Datasets for Bias Evaluation
We categorize datasets by their data structure: (1) counterfactual inputs, or pairs of sentences with perturbed social groups, and (2) prompts or phrases to condition text generation. With this classification, we leverage our taxonomy of metrics to highlight the compatibility of datasets with new metrics beyond those originally posed. We increase comparability between dataset contents by identifying the types of harm and the social groups targeted by each dataset. We highlight consistency, reliability, and validity challenges in existing evaluation datasets as areas for improvement. Finally, we consolidate and share publicly available datasets here: https://github.com/i-gallegos/Fair-LLM-Benchmark
Techniques for Bias Mitigation
We classify an extensive range of bias mitigation methods by their intervention stage: (1) pre-processing, which modifies model inputs; (2) in-training, which modifies model parameters via gradient-based updates; (3) intra-processing, which modifies inference behavior without further training; and (4) post-processing, which modifies model outputs. We construct granular subcategories at each mitigation stage to draw similarities and trends between classes of methods, with a mathematical formalization of several techniques with unified notation and representative examples of each class of method. We draw attention to ways that bias may persist at each mitigation stage.
Open Problems and Challenges
The work we survey makes important progress in understanding and reducing bias, but several challenges remain largely open. We challenge future research to address power imbalances in LLM development, conceptualize fairness more robustly for NLP, improve bias evaluation principles and standards, expand mitigation efforts, and explore theoretical limits for fairness guarantees.
Between the lines
As LLMs are increasingly deployed and adapted in various applications, bias evaluation and mitigation efforts remain critical research areas to ensure social harms are not automated nor perpetuated by technical systems.
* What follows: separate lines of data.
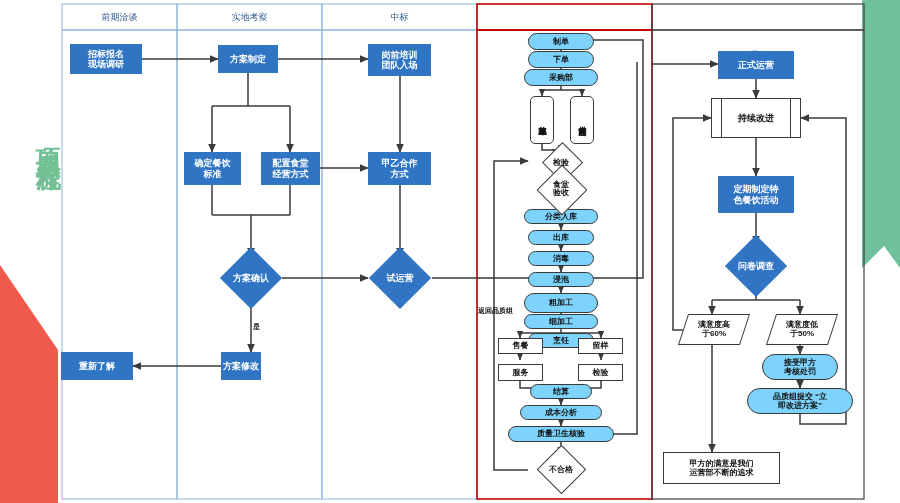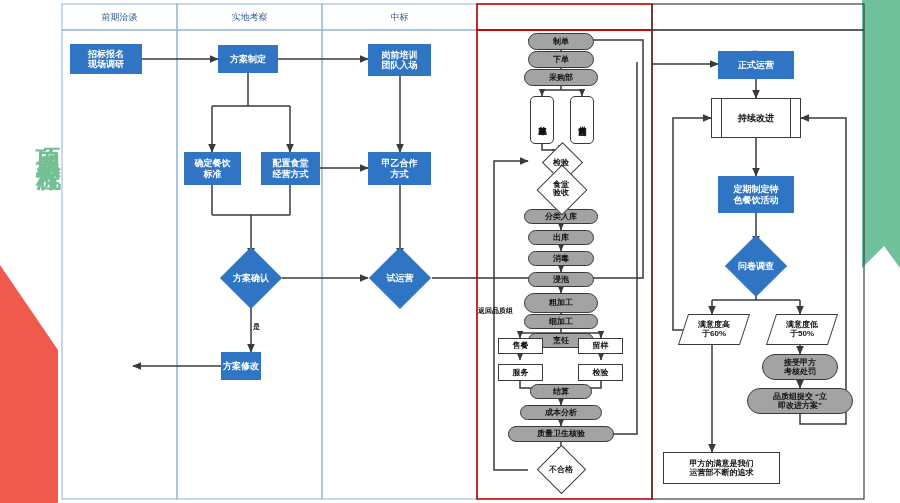--- a/index.html
+++ b/index.html
@@ -55,21 +55,21 @@
   .blue-diamond .dtxt{position:relative;z-index:2;}
   .dshape{position:absolute;left:0;top:0;width:100%;height:100%;
           background:#2f75c4;transform:rotate(45deg);z-index:1;}
   .dwrap{position:absolute;display:flex;align-items:center;justify-content:center;}
 
   .wbox{
     background:#ffffff;border:1.2px solid #3a3a3a;color:#111111;
     font-size:8px;font-weight:bold;
   }
   .wpill{
-    background:#a3a3a3;border:1.2px solid #3a3a3a;color:#111111;
+    background:#7dd3fc;border:1.2px solid #3a3a3a;color:#111111;
     font-size:8px;font-weight:bold;border-radius:999px;
   }
   .wdia{color:#111111;font-size:8px;font-weight:bold;}
   .wdia .dshape{background:#ffffff;border:1.2px solid #3a3a3a;}
   .vert{writing-mode:vertical-rl;text-orientation:upright;letter-spacing:0px;}
   .wpara{
     background:#ffffff;color:#111111;font-size:8px;font-weight:bold;
     border:1.2px solid #3a3a3a;
     transform:skewX(-18deg);
   }
@@ -242,20 +242,21 @@
   <div class="lane-header dark" style="left:477px;top:4px;width:175px;height:26px;">
     <span>检核修正</span>
   </div>
   <div class="lane-header dark" style="left:652px;top:4px;width:212px;height:26px;">
     <span>管理检验</span>
   </div>
 
   <div class="node blue" style="left:70px;top:44px;width:72px;height:30px;">招标报名
 现场调研</div>
 
+  <div class="node blue" style="left:61px;top:352px;width:72px;height:28px;">重新了解</div>
 
   <div class="node blue" style="left:218px;top:45px;width:60px;height:28px;">方案制定</div>
 
   <div class="node blue" style="left:184px;top:152px;width:57px;height:33px;">确定餐饮
 标准</div>
 
   <div class="node blue" style="left:261px;top:152px;width:59px;height:33px;">配置食堂
 经营方式</div>
 
   <div class="dwrap blue-diamond" style="left:213px;top:256px;width:76px;height:44px;">

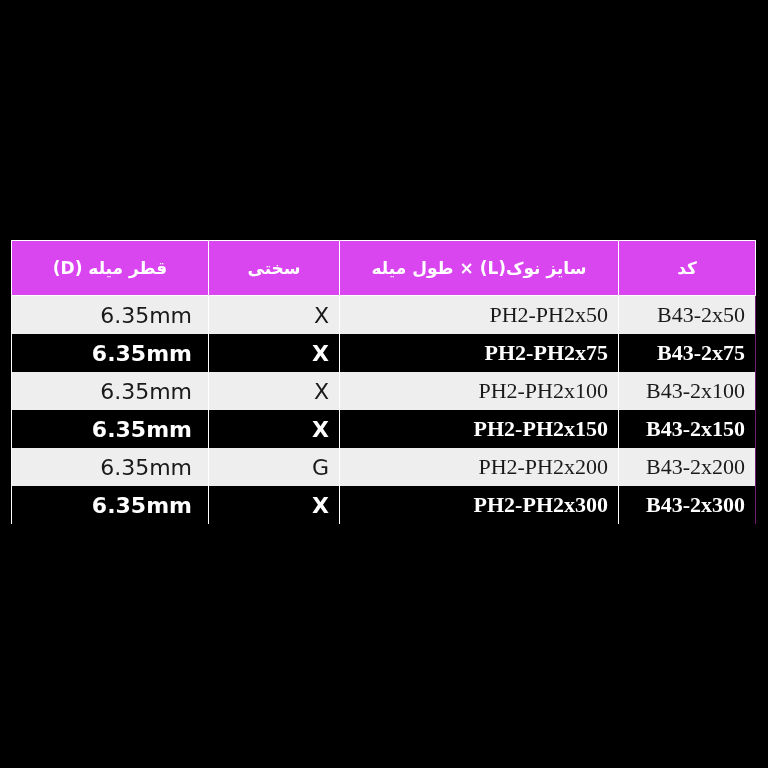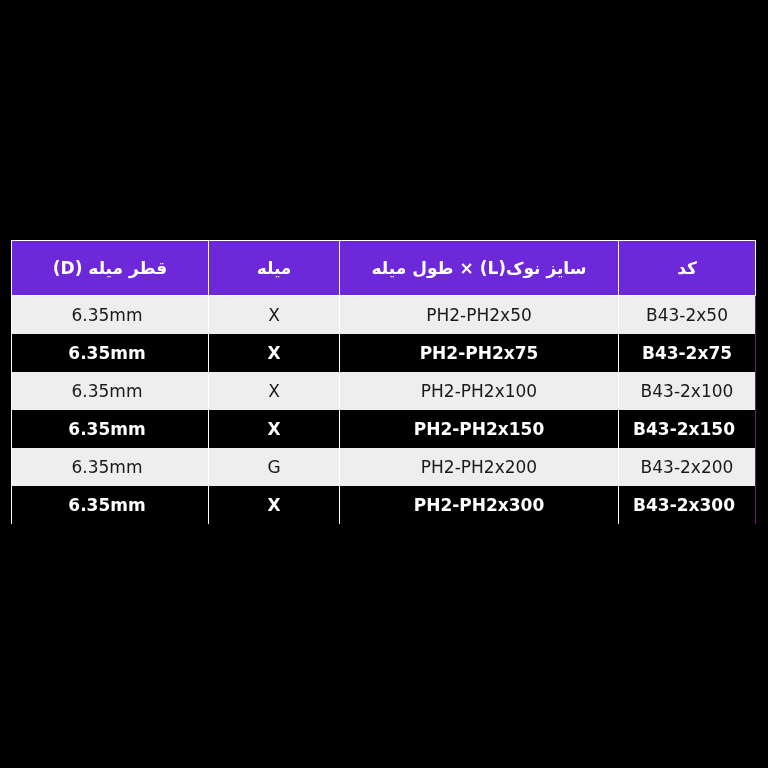--- a/index.html
+++ b/index.html
@@ -30,41 +30,40 @@
     width: 744px;
     table-layout: fixed;
     direction: rtl;
   }
   table.spec col.c-code { width: 137px; }
   table.spec col.c-size { width: 279px; }
   table.spec col.c-hard { width: 131px; }
   table.spec col.c-diam { width: 197px; }
 
   table.spec th {
-    background: #6d28d9;
+    background: #d946ef;
     color: #ffffff;
     font-weight: bold;
     font-size: 17px;
     height: 54px;
     text-align: center;
     vertical-align: middle;
     border: 1px solid #ffffff;
     padding: 0 14px;
     line-height: 1.2;
   }
   table.spec td {
     height: 38px;
-    text-align: center;
     vertical-align: middle;
     border-left: 1px solid #ffffff;
     border-right: 1px solid #ffffff;
     border-top: none;
     border-bottom: none;
-    font-size: 17px;
-    padding: 0 20px;
+    font-size: 22px;
+    padding: 0 10px;
     white-space: nowrap;
   }
   tr.row-light td {
     background: #eeeeee;
     color: #1a1a1a;
     font-weight: normal;
   }
   tr.row-dark td {
     background: #000000;
     color: #ffffff;
@@ -78,39 +77,40 @@
     display: inline-block;
     direction: ltr;
   }
   .unit {
     padding-right: 6px;
   }
   .ltr {
     direction: ltr;
     unicode-bidi: embed;
     display: inline-block;
+    font-family: Liberation Serif, serif;
   }
 </style>
 </head>
 <body>
 
 <div class="page">
   <div class="table-wrap">
     <table class="spec">
       <colgroup>
         <col class="c-code">
         <col class="c-size">
         <col class="c-hard">
         <col class="c-diam">
       </colgroup>
       <thead>
         <tr>
           <th>کد</th>
           <th>سایز نوک(L) × طول میله</th>
-          <th>میله</th>
+          <th>سختی</th>
           <th>قطر میله (D)</th>
         </tr>
       </thead>
       <tbody>
         <tr class="row-light">
           <td><span class="ltr">B43-2x50</span></td>
           <td><span class="ltr">PH2-PH2x50</span></td>
           <td>X</td>
           <td><span class="cell-diam"><span>6.35</span><span class="unit">mm</span></span></td>
         </tr>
However, the role of technical solutions must be contextualized in a broader understanding of historical, structural, and institutional power hierarchies. For instance, who holds power in developing and deploying LLM systems, who is excluded, and how does technical solutionism preserve, enable, and strengthen inequality? We hope our work improves understanding of technical efforts to measure and reduce the perpetuation of bias by LLMs while also challenging researchers to interrogate more deeply the social, cultural, historical, and political contexts that shape the underlying assumptions and values engrained in technical solutions.